### RECORDS FOR THIS TASK
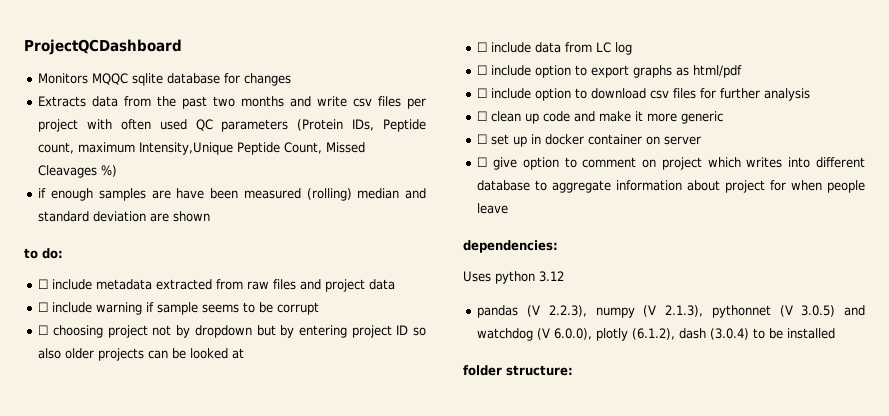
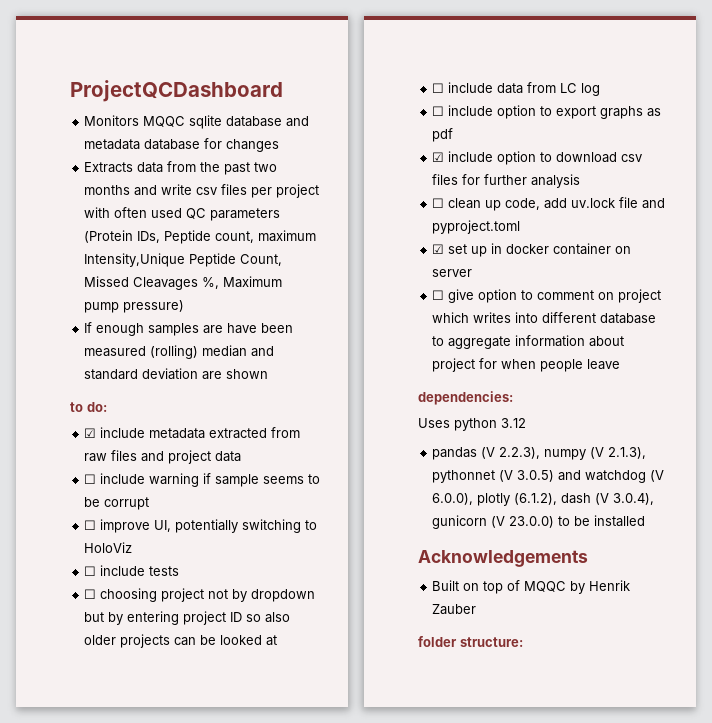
- Monitors MQQC sqlite database for changes
+ Monitors MQQC sqlite database and metadata database for changes
- Extracts data from the past two months and write csv files per project with often used QC parameters (Protein IDs, Peptide count, maximum Intensity,Unique Peptide Count, Missed Cleavages %)
- if enough samples are have been measured (rolling) median and standard deviation are shown
+ Extracts data from the past two months and write csv files per project with often used QC parameters (Protein IDs, Peptide count, maximum Intensity,Unique Peptide Count, Missed Cleavages %, Maximum pump pressure)
+ If enough samples are have been measured (rolling) median and standard deviation are shown
- ☐ include metadata extracted from raw files and project data
+ ☑ include metadata extracted from raw files and project data
+ ☐ improve UI, potentially switching to HoloViz
+ ☐ include tests
- ☐ include option to export graphs as html/pdf
- ☐ include option to download csv files for further analysis
+ ☐ include option to export graphs as pdf
+ ☑ include option to download csv files for further analysis
- ☐ clean up code and make it more generic
- ☐ set up in docker container on server
+ ☐ clean up code, add uv.lock file and pyproject.toml
+ ☑ set up in docker container on server
- pandas (V 2.2.3), numpy (V 2.1.3), pythonnet (V 3.0.5) and watchdog (V 6.0.0), plotly (6.1.2), dash (3.0.4) to be installed
+ pandas (V 2.2.3), numpy (V 2.1.3), pythonnet (V 3.0.5) and watchdog (V 6.0.0), plotly (6.1.2), dash (V 3.0.4), gunicorn (V 23.0.0) to be installed
+ Acknowledgements
+ Built on top of MQQC by Henrik Zauber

### WHAT YOU SHOULD DO
From the line containing "graphs as pdf" down to the last line of the listing above, give every line again exactly, and add nothing.

### EXERCISE OUTPUT
+ ☐ include option to export graphs as pdf
+ ☑ include option to download csv files for further analysis
- ☐ clean up code and make it more generic
- ☐ set up in docker container on server
+ ☐ clean up code, add uv.lock file and pyproject.toml
+ ☑ set up in docker container on server
- pandas (V 2.2.3), numpy (V 2.1.3), pythonnet (V 3.0.5) and watchdog (V 6.0.0), plotly (6.1.2), dash (3.0.4) to be installed
+ pandas (V 2.2.3), numpy (V 2.1.3), pythonnet (V 3.0.5) and watchdog (V 6.0.0), plotly (6.1.2), dash (V 3.0.4), gunicorn (V 23.0.0) to be installed
+ Acknowledgements
+ Built on top of MQQC by Henrik Zauber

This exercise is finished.